Task to complete — Exactly as written, please repeat the data that follows, but not the pictures.

Task material —
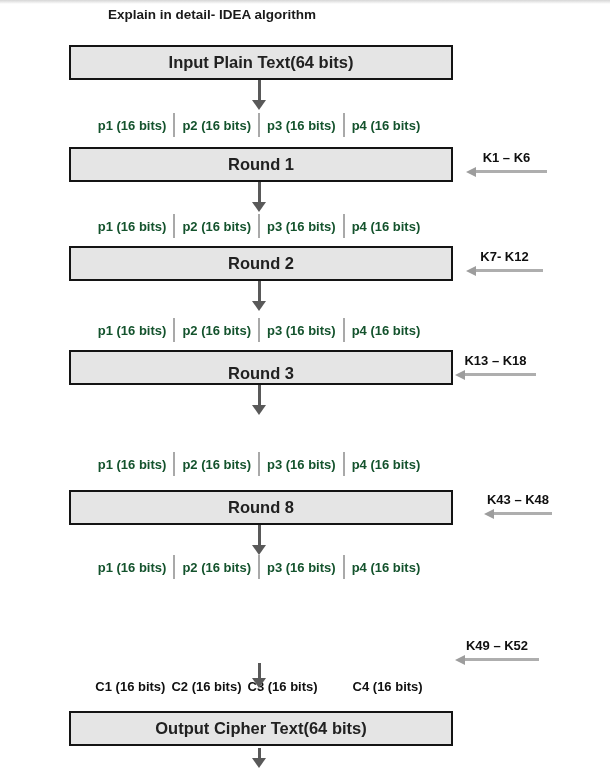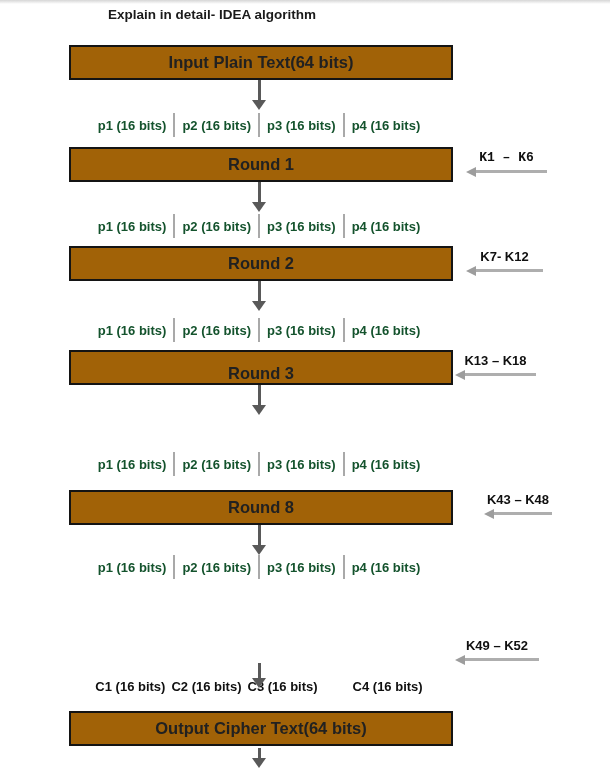--- a/index.html
+++ b/index.html
@@ -13,7 +13,7 @@
 
   
   .box{position:absolute;left:69px;width:380px;height:31px;
-    background:#a16207;border:2px solid #141414;
+    background:#e5e5e5;border:2px solid #141414;
     display:flex;align-items:center;justify-content:center;
     font-size:16.5px;font-weight:bold;color:#212121;white-space:nowrap;}
   .b-input{top:45px;}

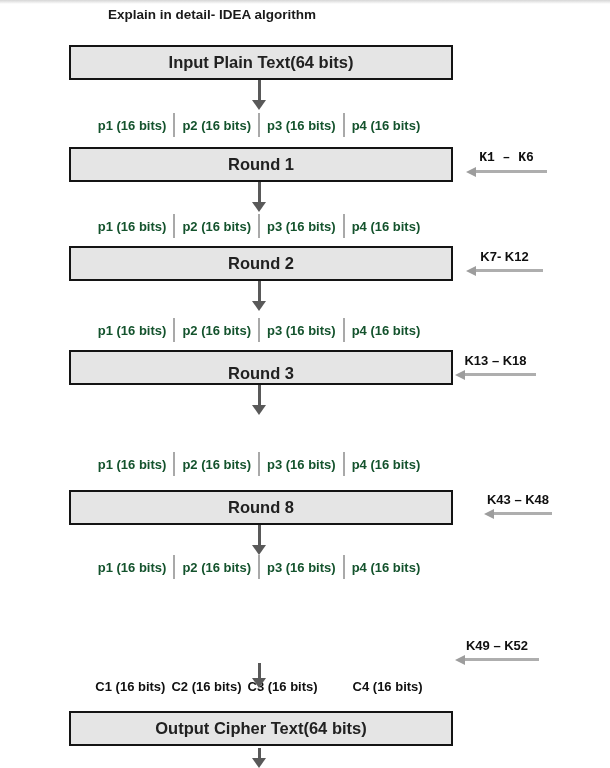--- a/index.html
+++ b/index.html
@@ -60,7 +60,7 @@
     border-top:5.5px solid transparent;border-bottom:5.5px solid transparent;
     border-right:10px solid #9d9d9d;}
   .kshaft{flex:1;height:2.5px;background:#aeaeae;}
-  .k1{left:466px;top:150px;width:81px;font-family:Liberation Mono, monospace;}
+  .k1{left:466px;top:150px;width:81px;}
   .k2{left:466px;top:249px;width:77px;}
   .k3{left:455px;top:353px;width:81px;}
   .k4{left:484px;top:492px;width:68px;}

Exercise result —
--- a/index.html
+++ b/index.html
@@ -13,7 +13,7 @@
 
   
   .box{position:absolute;left:69px;width:380px;height:31px;
-    background:#a16207;border:2px solid #141414;
+    background:#e5e5e5;border:2px solid #141414;
     display:flex;align-items:center;justify-content:center;
     font-size:16.5px;font-weight:bold;color:#212121;white-space:nowrap;}
   .b-input{top:45px;}

--- a/index.html
+++ b/index.html
@@ -60,7 +60,7 @@
     border-top:5.5px solid transparent;border-bottom:5.5px solid transparent;
     border-right:10px solid #9d9d9d;}
   .kshaft{flex:1;height:2.5px;background:#aeaeae;}
-  .k1{left:466px;top:150px;width:81px;font-family:Liberation Mono, monospace;}
+  .k1{left:466px;top:150px;width:81px;}
   .k2{left:466px;top:249px;width:77px;}
   .k3{left:455px;top:353px;width:81px;}
   .k4{left:484px;top:492px;width:68px;}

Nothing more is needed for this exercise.